Change detection data:
──────────

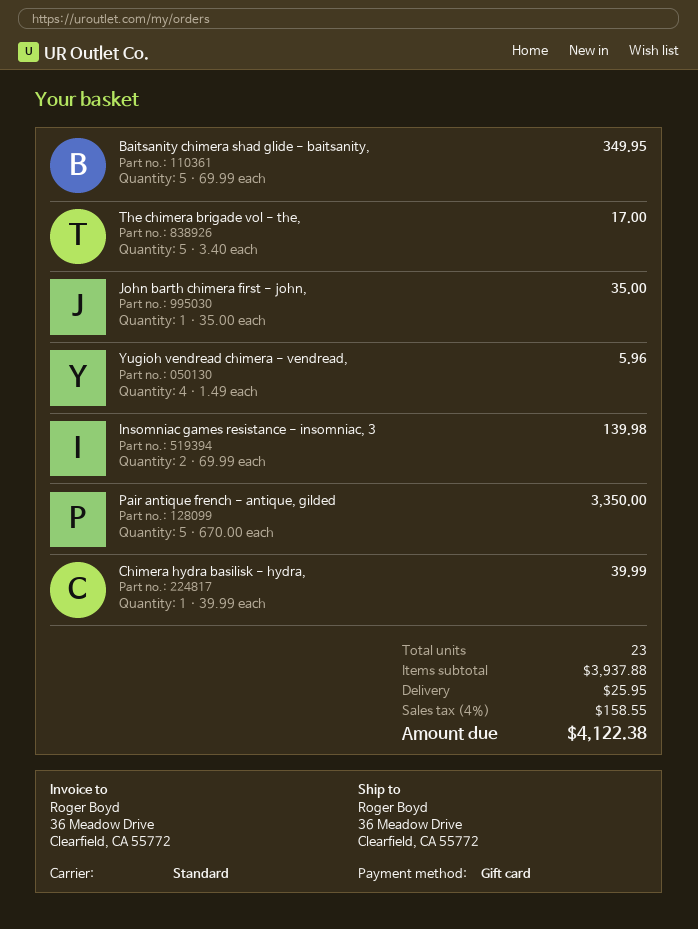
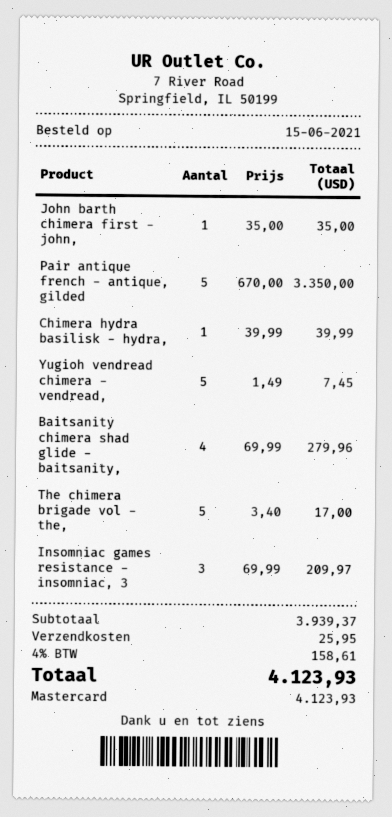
payment method: gift card -> Mastercard
Baitsanity chimera shad glide - baitsanity,: 5 x 69.99 = 349.95 -> 4 x 69.99 = 279.96
Yugioh vendread chimera - vendread,: 4 x 1.49 = 5.96 -> 5 x 1.49 = 7.45
Insomniac games resistance - insomniac, 3: 2 x 69.99 = 139.98 -> 3 x 69.99 = 209.97
subtotal: 3937.88 -> 3939.37
tax: 4% = 158.55 -> 4% = 158.61
total: 4122.38 -> 4123.93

──────────

Your output should be an exact copy of every line from the one containing "subtotal: 3937.88 -> 3939.37" through the end of the records.

subtotal: 3937.88 -> 3939.37
tax: 4% = 158.55 -> 4% = 158.61
total: 4122.38 -> 4123.93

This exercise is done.